- Texte visé : Texte de la commission sur la proposition de loi, rejetée par le Sénat, visant à la nationalisation d'ArcelorMittal France afin de préserver la souveraineté industrielle de la France (n°2537)., n° 2872-A0
- Stade de lecture : Deuxième lecture
- Examiné par : Assemblée nationale (séance publique)
À l’alinéa 3, après le mot :
« transferts »,
insérer les mots :
« , d’un membre de l’Agence des participations de l’État ».
La commission administrative prévue à l’alinéa 3 est chargée de déterminer la valeur à laquelle l’État acquerrait ArcelorMittal France. Cette mission suppose une connaissance approfondie non seulement des méthodes de valorisation financière, mais aussi des contraintes opérationnelles propres aux entreprises à participation publique et des précédents en matière de nationalisation de droit commun.

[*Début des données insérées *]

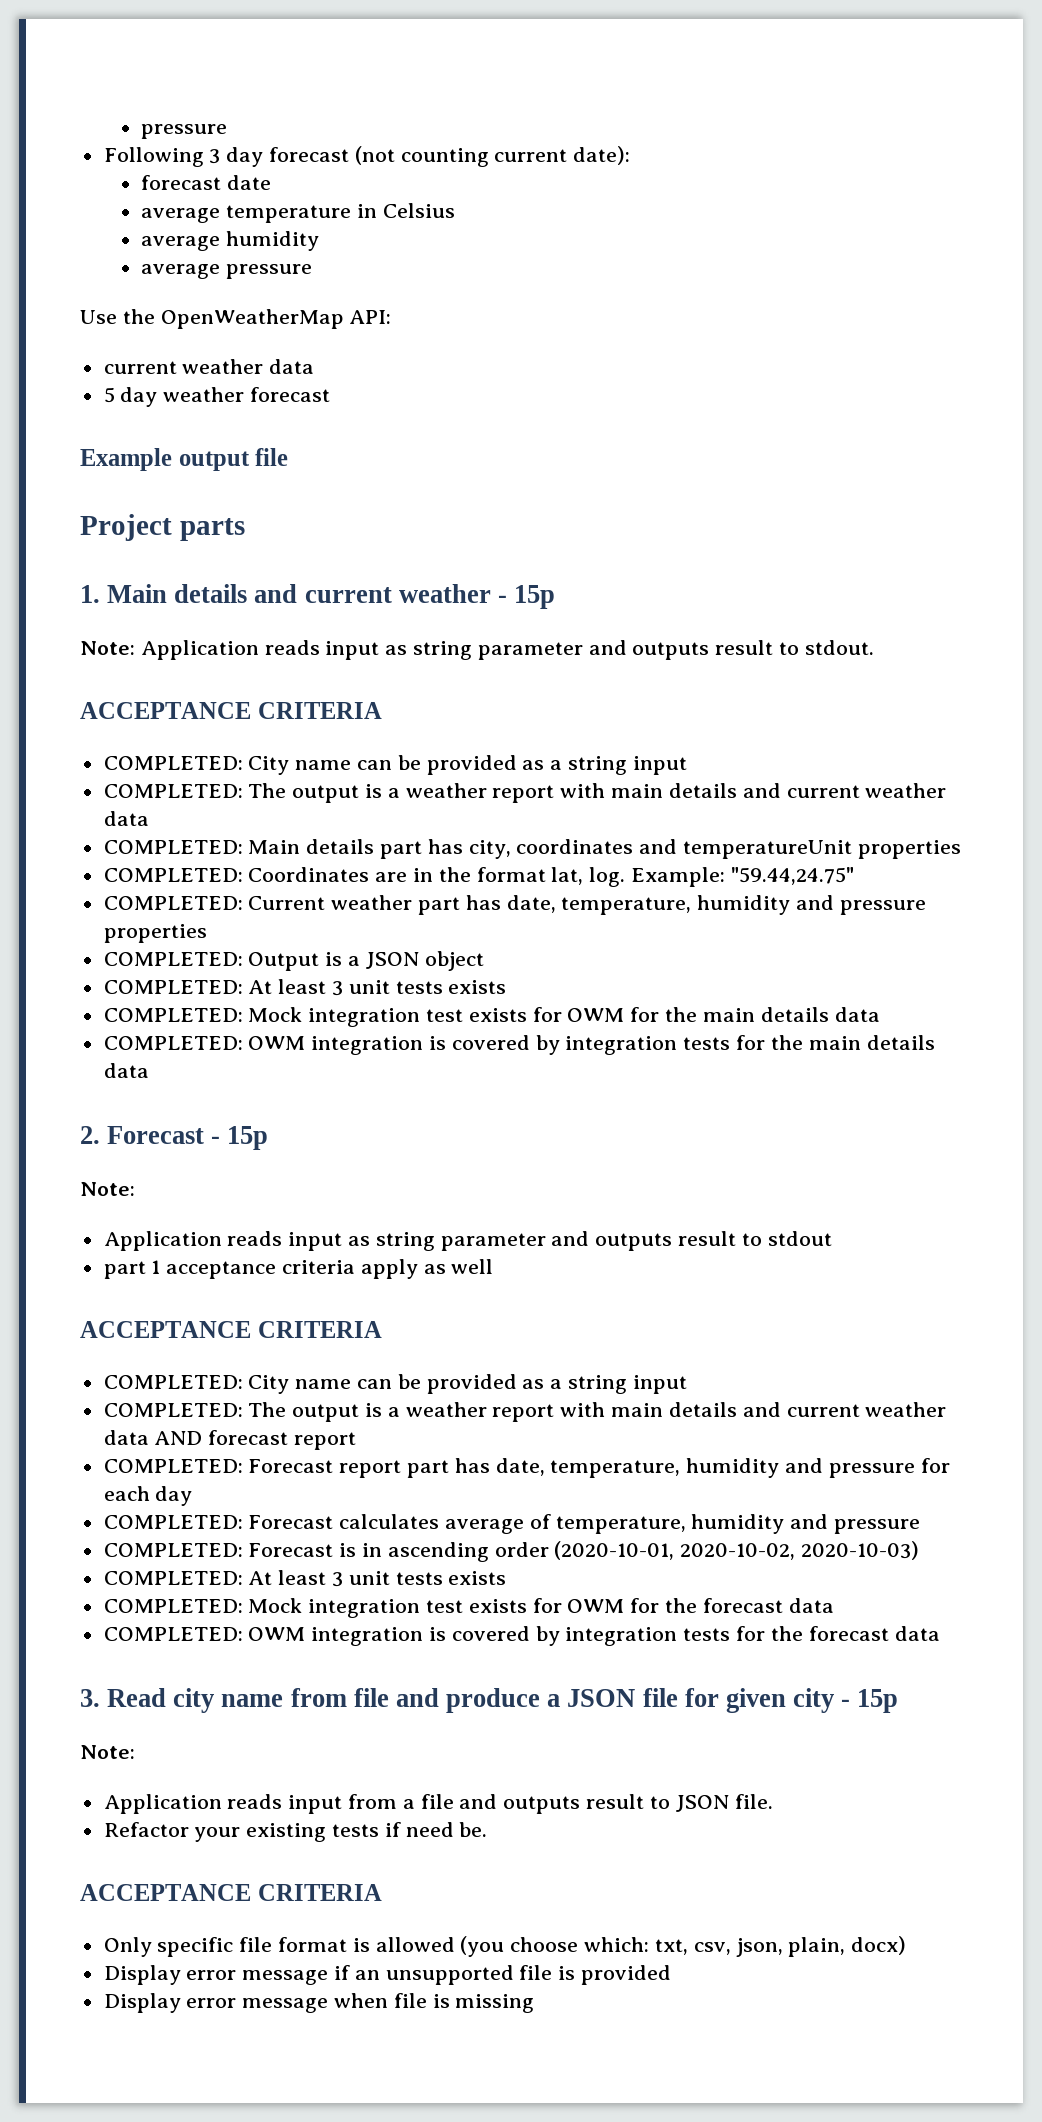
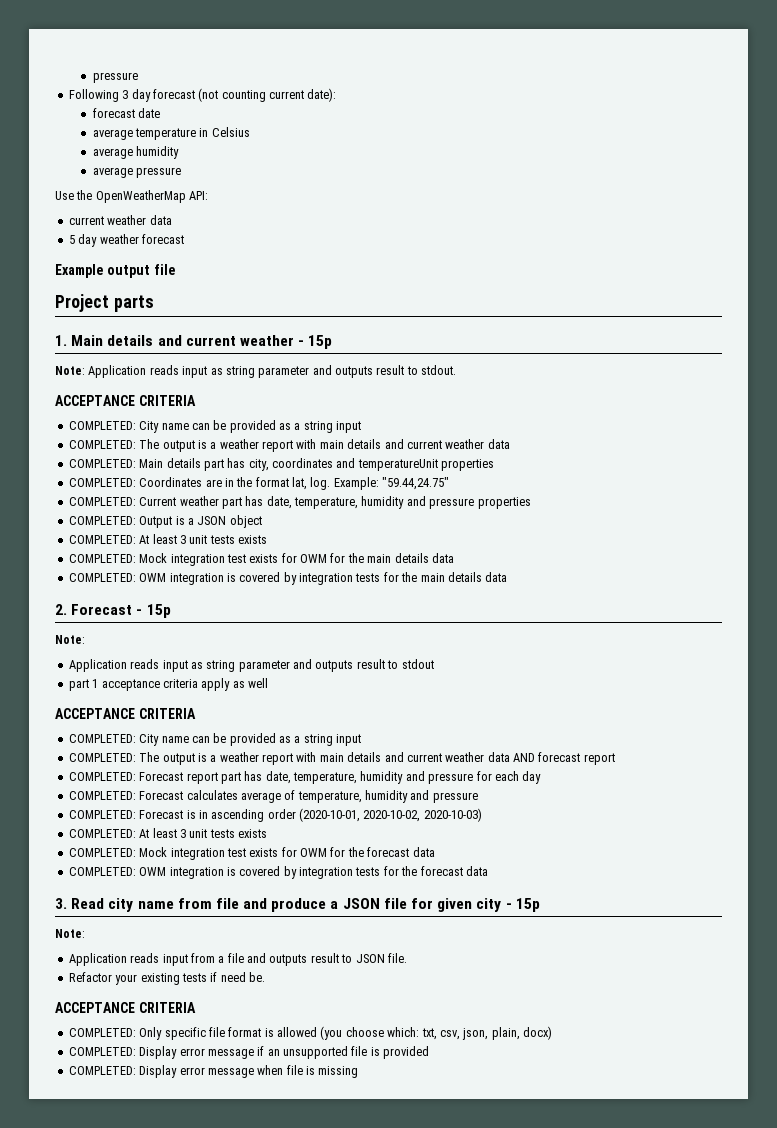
(382, 1892) none -> [68,1028,136,1037] COMPLETED:
(907, 1945) none -> [68,1047,136,1056] COMPLETED:
(672, 1975) none -> [68,1066,136,1075] COMPLETED:

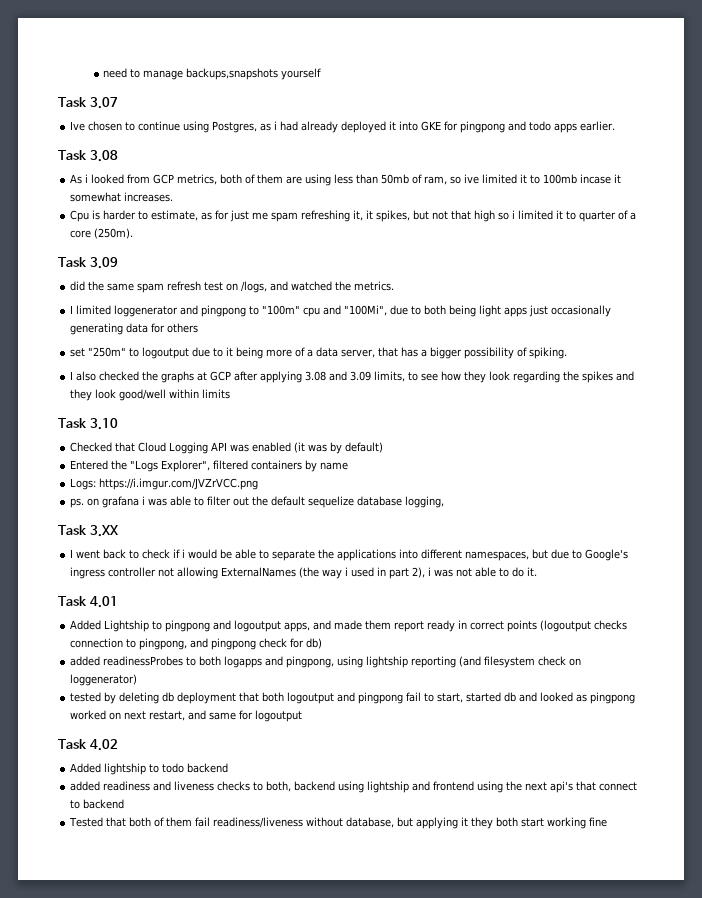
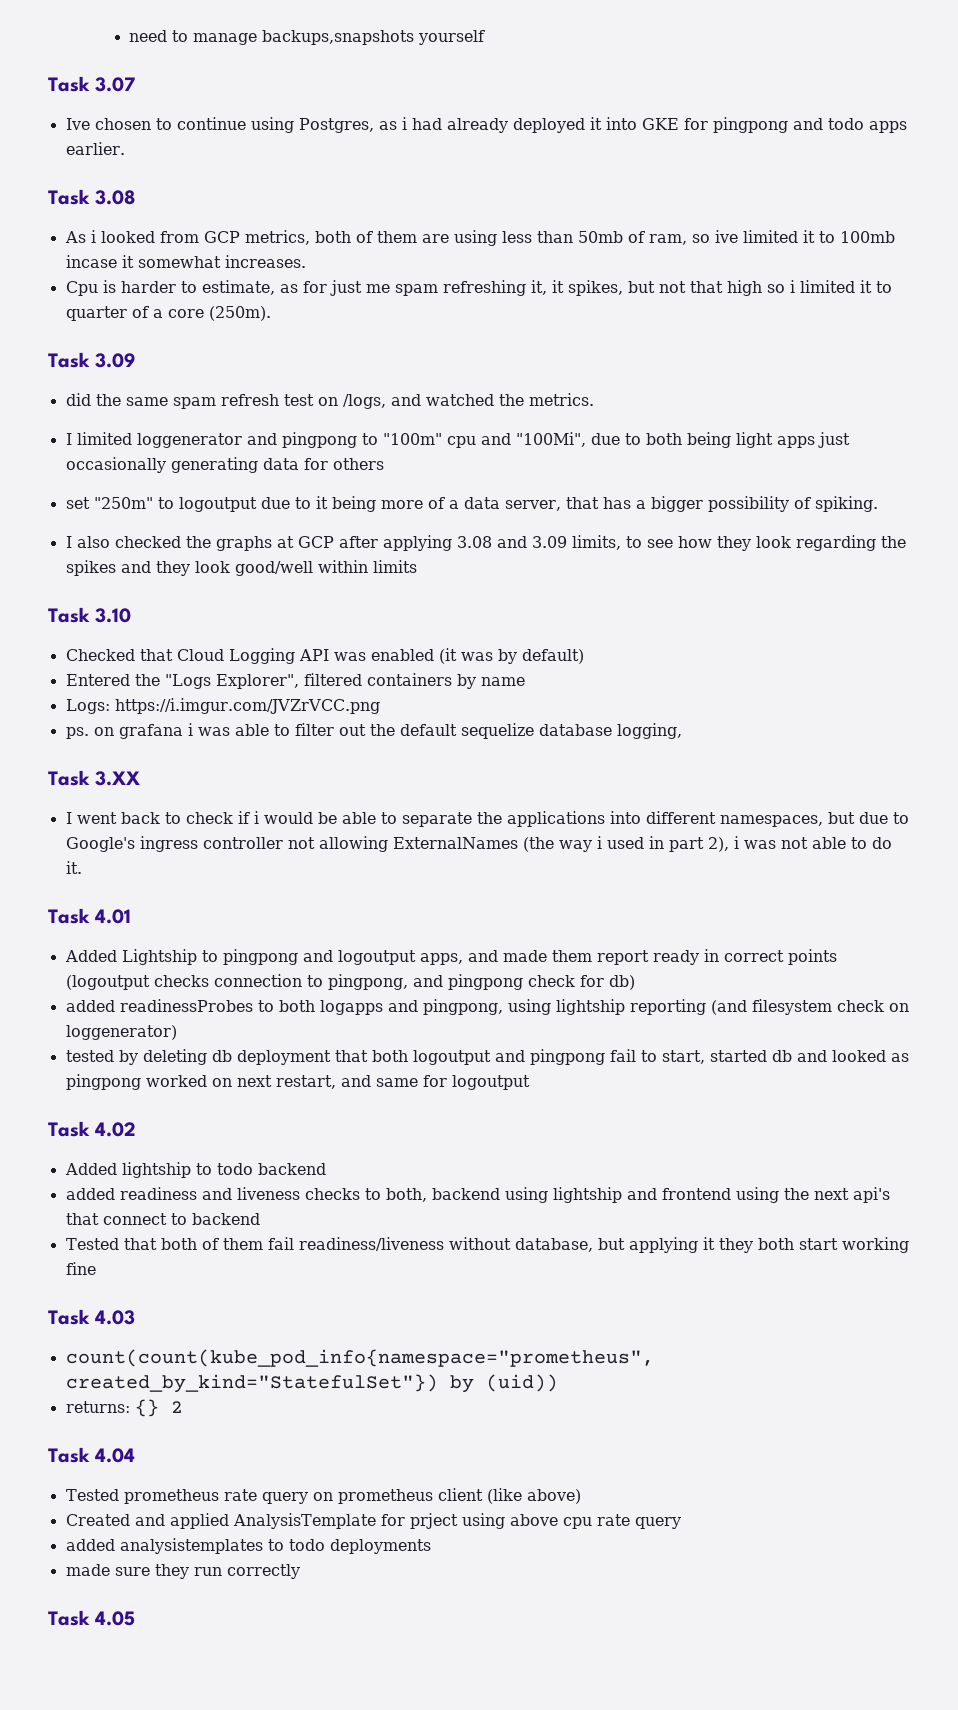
(608, 822) none -> [48,1309,135,1325] [65,1349,654,1367] [65,1374,558,1393] [65,1399,183,1417] [48,1447,135,1463] [65,1488,581,1504] [65,1513,681,1529] [65,1538,431,1554] [65,1564,300,1579] [48,1610,135,1626] // Task 4.03 // count(count(kube_pod_info{namespace="prometheus", created_by_kind="StatefulSet"}) by (uid)) // returns: {} 2 // Task 4.04 // Tested prometheus rate query on prometheus client (like above) // Created and applied AnalysisTemplate for prject using above cpu rate query // added analysistemplates to todo deployments // made sure they run correctly // Task 4.05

L’Agence des participations de l’État, créée par le décret n° 2004‑963 du 9 septembre 2004, est précisément l’entité de l’État qui gère le portefeuille des participations publiques dans les grandes entreprises industrielles et financières. Elle dispose d’une expertise directe dans l’évaluation et la gestion d’actifs industriels stratégiques, ainsi que dans la conduite des opérations d’acquisition et de cession au nom de l’État-actionnaire. Elle a notamment été partie prenante aux opérations récentes de renationalisation de droit commun, dont celle d’EDF.
Son absence de la commission constitue une lacune au regard de la nature de la mission confiée à celle-ci. L’adjonction d’un membre de l’APE garantirait que la commission bénéficie d’une expertise pratique sur les modalités de gestion des entreprises publiques, complémentaire des compétences juridictionnelles et consultatives des autres membres.
Cet amendement vise à ce qu’un membre de l’Agence des participations de l’État siège à la commission prévue par le présent article.